Given data
▬▬▬▬▬▬

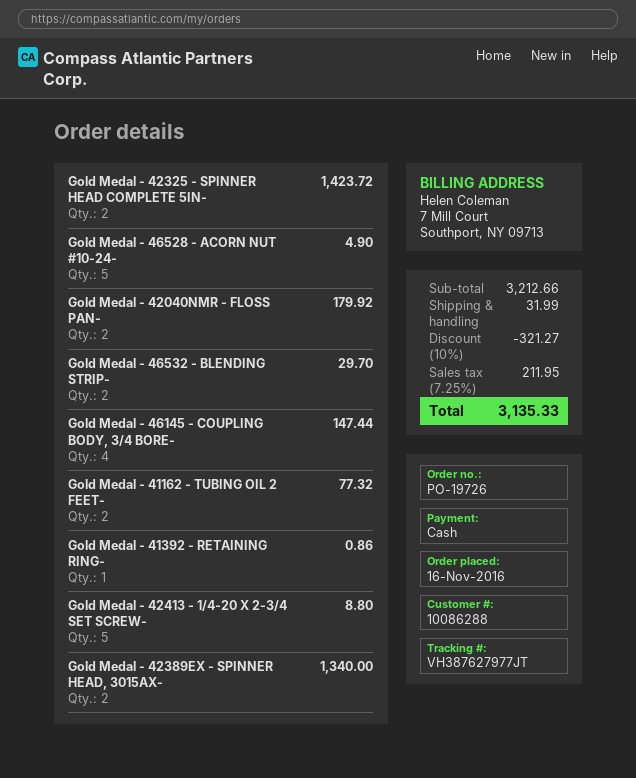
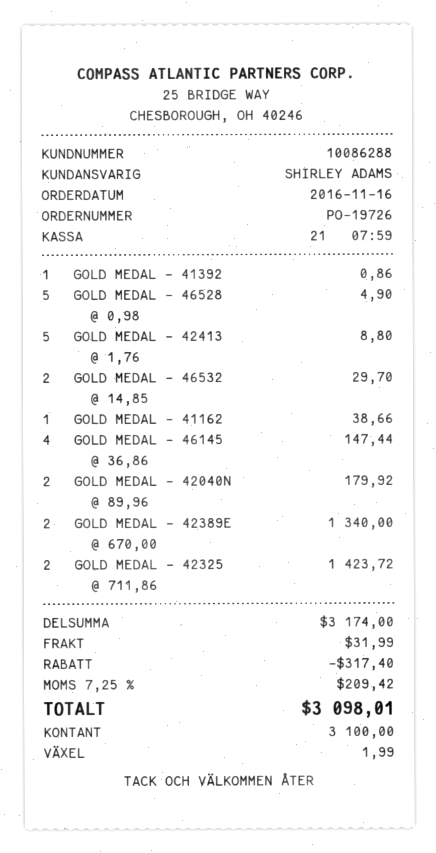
Gold Medal - 41162 - TUBING OIL 2 FEET-: 2 for 77.32 -> 1 for 38.66
subtotal: 3212.66 -> 3174.00
discount: 321.27 -> 317.40
tax: 7.25% = 211.95 -> 7.25% = 209.42
total: 3135.33 -> 3098.01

▬▬▬▬▬▬

Each line above, from the one that contains "subtotal: 3212.66 -> 3174.00" to the last line of the records, should be repeated exactly. Leave out all others.

Result
subtotal: 3212.66 -> 3174.00
discount: 321.27 -> 317.40
tax: 7.25% = 211.95 -> 7.25% = 209.42
total: 3135.33 -> 3098.01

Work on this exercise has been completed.